Dios, qué hermosa era… Aunque eso ya lo sabía antes de que llegara; de hecho, sabía mucho más sobre ella que ella sobre él. Madeleine Bilodeau había nacido veintinueve años atrás; era la hija ilegítima del capitán Frederick Stevens, de la Marina Real británica, y de Eleanora Bilodeau, una actriz francesa sin mucho talento y adicta al opio. Se había convertido en espía del gobierno británico a petición propia, aunque los incrédulos ingleses no la habían aceptado como tal hasta que consiguió evitar la fuga de dos prisioneros políticos franceses informando a sir Riley antes de que se llevara a cabo. A lo largo de los años, había demostrado su valía con creces. En Inglaterra era admirada por todos aquellos que la conocían; en Marsella, la adoraban; y en el resto del continente se la consideraba una de las grandes bellezas de la época.

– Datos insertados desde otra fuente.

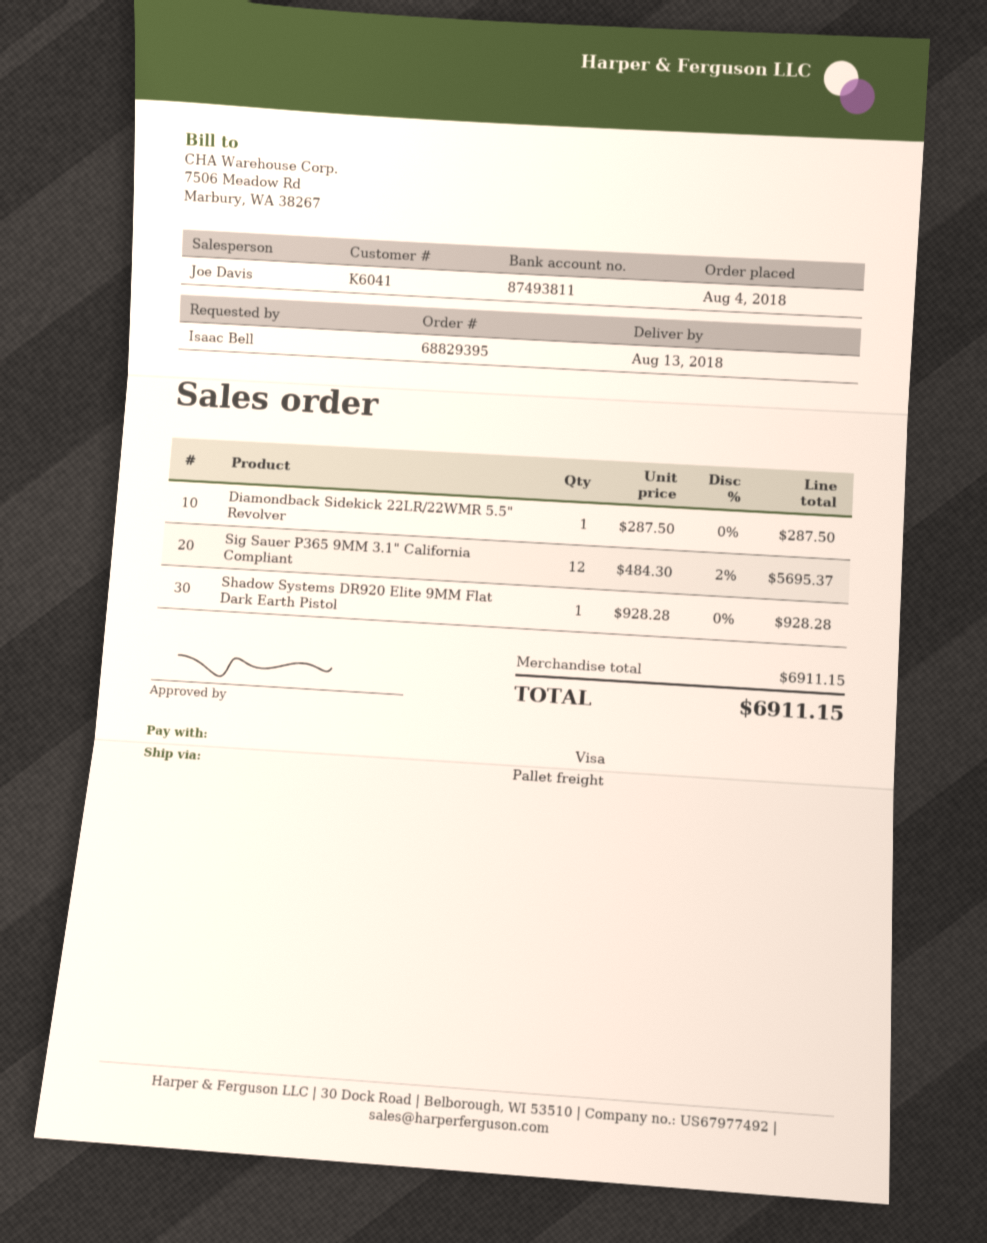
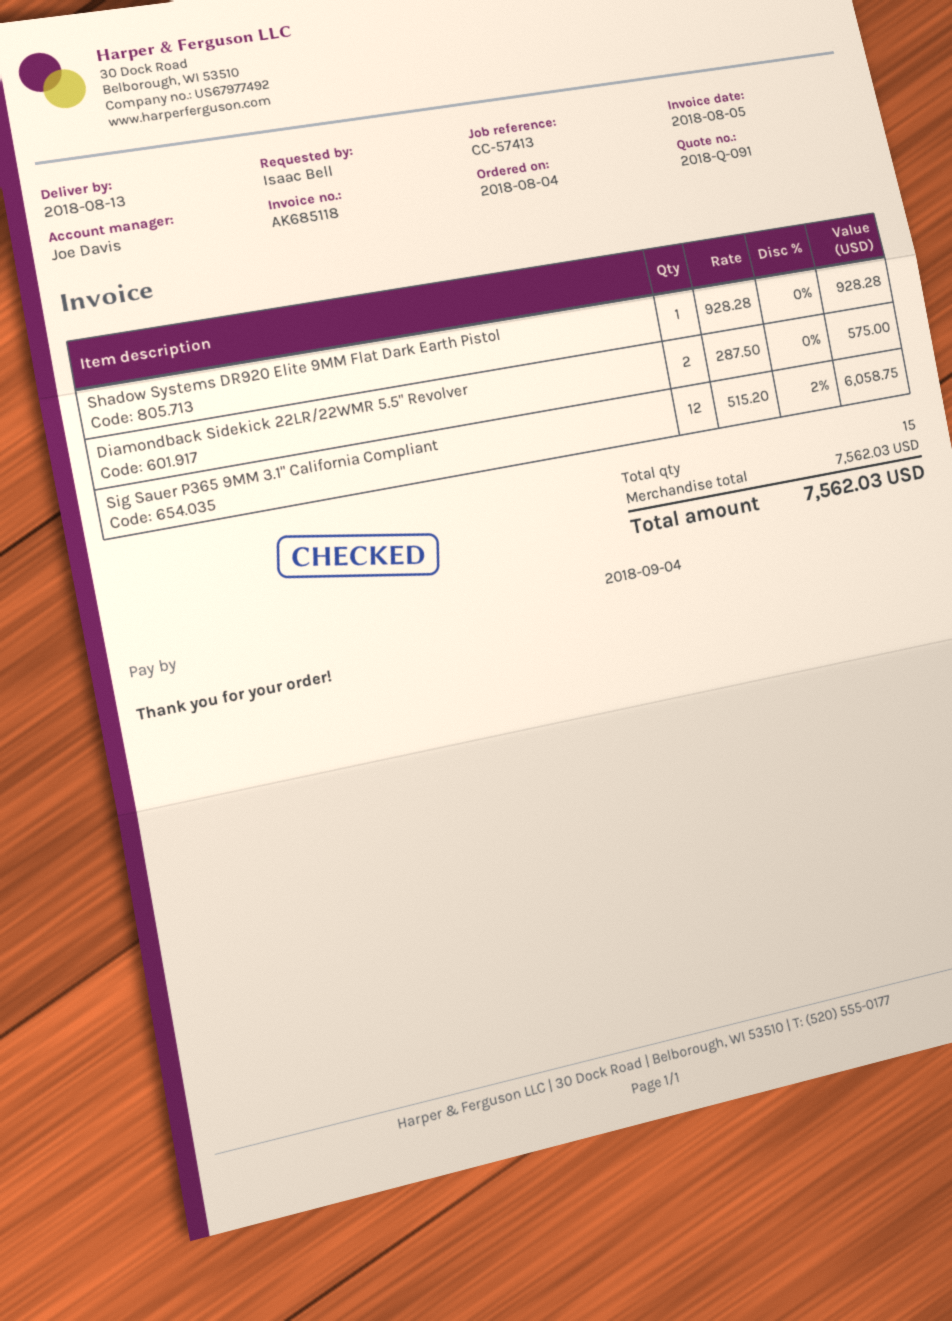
Diamondback Sidekick 22LR/22WMR 5.5" Revolver: 1 x 287.50 = 287.50 -> 2 x 287.50 = 575.00
Sig Sauer P365 9MM 3.1" California Compliant: 12 x 484.30 - 2% = 5695.37 -> 12 x 515.20 - 2% = 6058.75
subtotal: 6911.15 -> 7562.03
total: 6911.15 -> 7562.03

No sabía cuánto tiempo había estado detrás de él en el jardín esa tarde antes de que se percatara de su presencia. Había estado observándolo, de eso estaba seguro. La brisa había llevado su aroma hasta él y lo había mezclado con esa particular esencia propia de la mujer, y eso había bastado para excitarlo y hacer que su corazón latiera desbocado. Había tardado unos instantes en recuperar el control necesario para poder mirarla. Cuando reunió por fin las fuerzas necesarias para hacerlo, ella lo hechizó al instante con ese lustroso cabello castaño recogido en gruesas trenzas alrededor de las orejas; ese rostro en forma de corazón que mostraba una expresión interrogante; y esa piel de alabastro que parecía suplicar sus caricias. Y esos ojos… Unos ojos azules que hacían añicos toda resolución y que de algún modo eran su rasgo más sensual. Unos ojos capaces de rasgar y herir profundamente, o de derretir a un hombre cuando brillaban con excitación o esperanza.